Some of my readers will know that as well as being somewhat obsessed with politics I am also an out and proud geek. I started playing D&D back when it came in a red box and the numbers on the dice had to be filled in with a crayon. That was a little over 40 years ago. Roleplaying games have been a feature of my life since I was 9 or 10 years old and I’ve never ‘grown out of’ them.
For a bright, socially awkward kid these games had the appeal they still have to bright, socially awkward kids. The idea that a game existed that was really only limited by the imagination of its participants and allowed you to be anything and do anything in a story being told by you and your friends (all of whom might not otherwise have friends)-well that’s not just a red box and a few rules.
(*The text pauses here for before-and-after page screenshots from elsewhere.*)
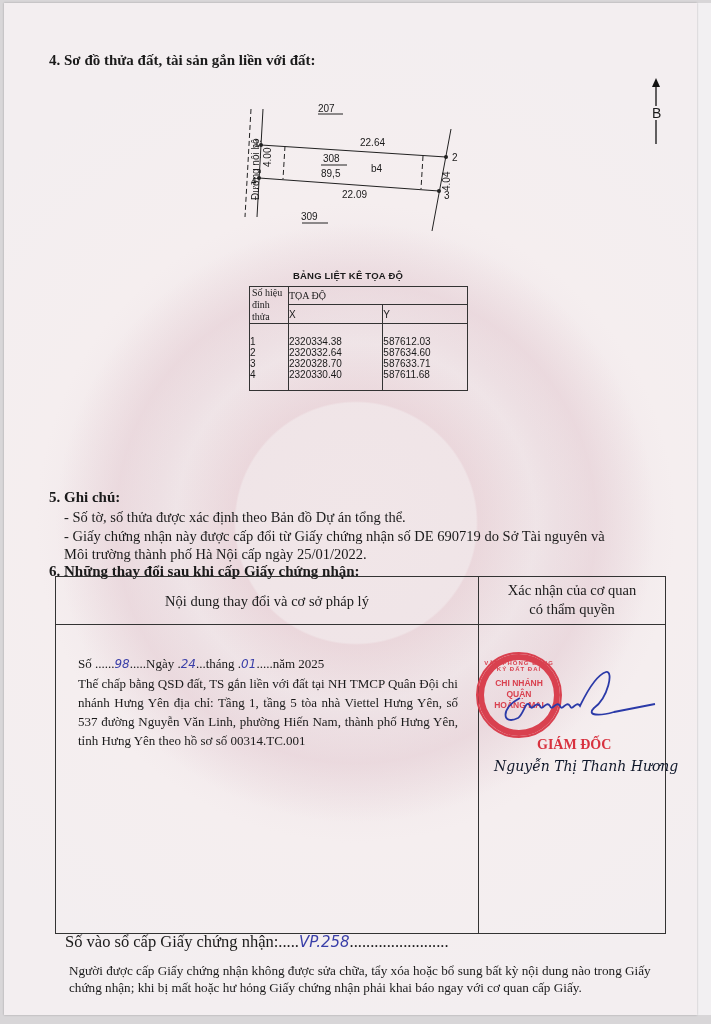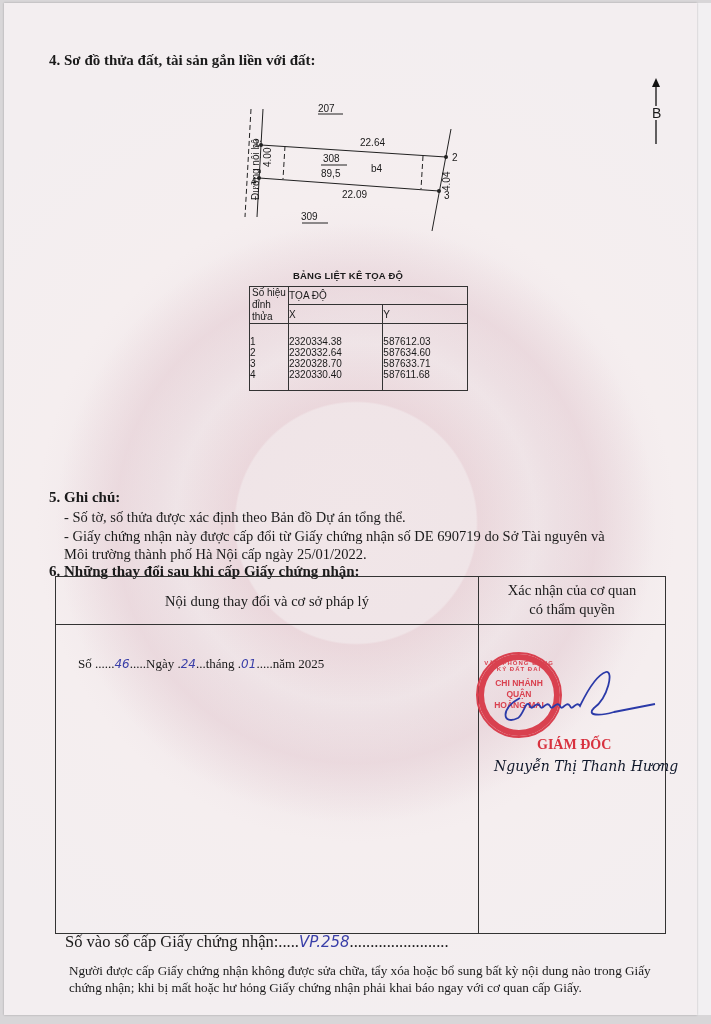--- a/index.html
+++ b/index.html
@@ -108,7 +108,7 @@
 <div class="abs coord-title" style="left:293px; top:270px;">BẢNG LIỆT KÊ TỌA ĐỘ</div>
 <table class="coords">
   <tbody>
-      <tr style="height:18px;">
+      <tr style="height:18px;font-family:Liberation Serif, serif;">
     <th rowspan="2" class="hdr-left">Số hiệu đỉnh thửa</th>
     <th colspan="2">TỌA ĐỘ</th>
   </tr>

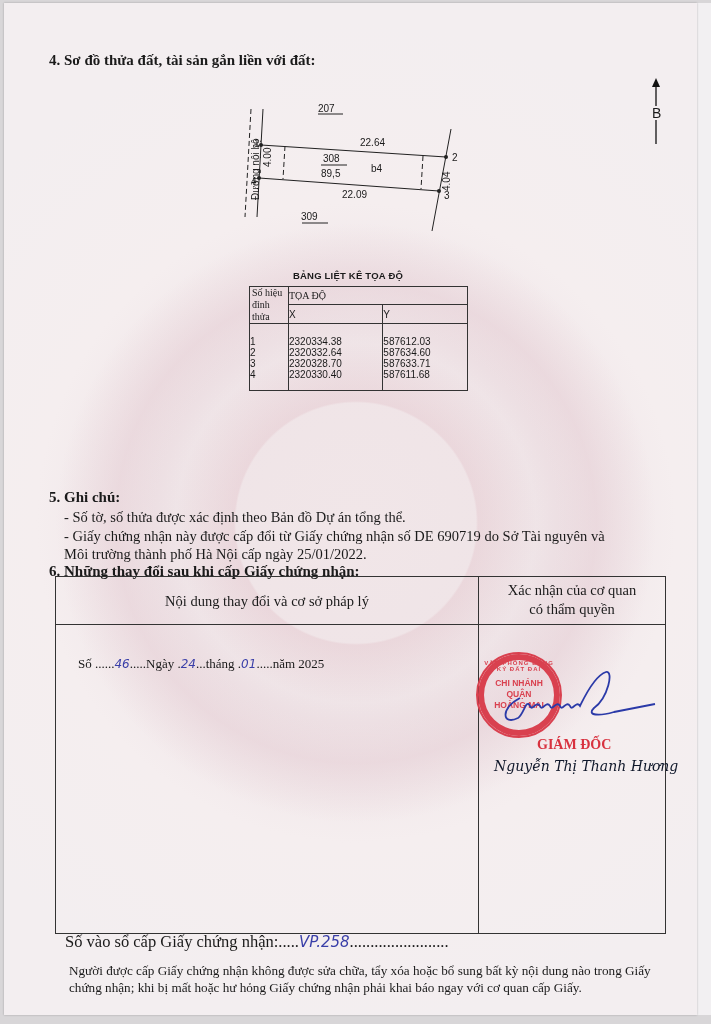--- a/index.html
+++ b/index.html
@@ -153,7 +153,7 @@
   <div class="col-head" style="left:423px; width:186px; top:24px;">có thẩm quyền</div>
   <div class="entry">
     <div>
-      <span>Số ......</span><span class="hand">46</span><span>.....Ngày .</span><span class="hand">24</span><span>...tháng .</span><span class="hand">01</span><span>.....năm 2025</span>
+      <span>Số ......</span><span class="hand">98</span><span>.....Ngày .</span><span class="hand">24</span><span>...tháng .</span><span class="hand">01</span><span>.....năm 2025</span>
     </div>
   </div>
 </div>

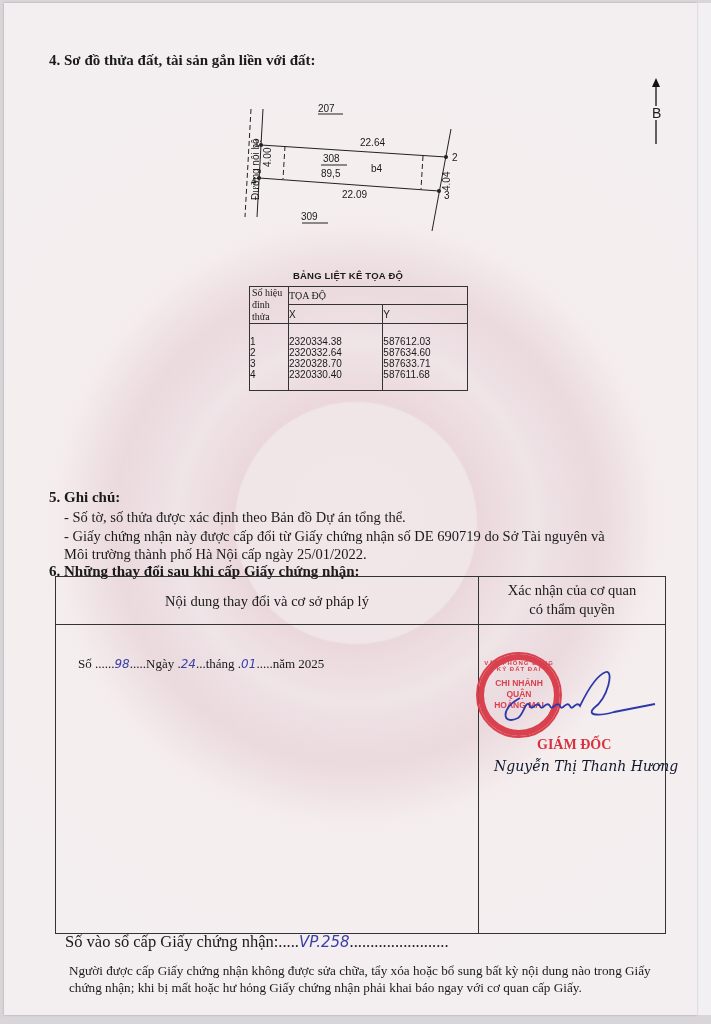--- a/index.html
+++ b/index.html
@@ -155,6 +155,7 @@
     <div>
       <span>Số ......</span><span class="hand">98</span><span>.....Ngày .</span><span class="hand">24</span><span>...tháng .</span><span class="hand">01</span><span>.....năm 2025</span>
     </div>
+    <div>Thế chấp bằng QSD đất, TS gắn liền với đất tại NH TMCP Quân Đội chi nhánh Hưng Yên địa chỉ: Tầng 1, tầng 5 tòa nhà Viettel Hưng Yên, số 537 đường Nguyễn Văn Linh, phường Hiến Nam, thành phố Hưng Yên, tỉnh Hưng Yên theo hồ sơ số  00314.TC.001</div>
   </div>
 </div>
That is an infinity of wonder and something kids will do with or without a set of rules guiding them.
And some adults too.
One of the games I discovered along the way in my 40 year life as a geek was called Over the Edge. Over the Edge was first published in 1992 and was created by Jonathan Tweet and Robin Laws, two of the most imaginative and productive game designers to ever work in the geek’s defining industry. The thing about Over the Edge that is relevant to the political issues I want to talk about is that in terms of subject matter it was a much edgier, adult and bizarre creation than D&D was.
Over the Edge was not about knights and dragons, cunning thieves and Tolkienesque wizards. It didn’t draw from fantasy and fairy tales, or from mythology and Robert E.Howard. It didn’t take place in imaginary lands reminiscent of medieval England if medieval England included elves.
Over the Edge was the roleplaying game of conspiracy theories.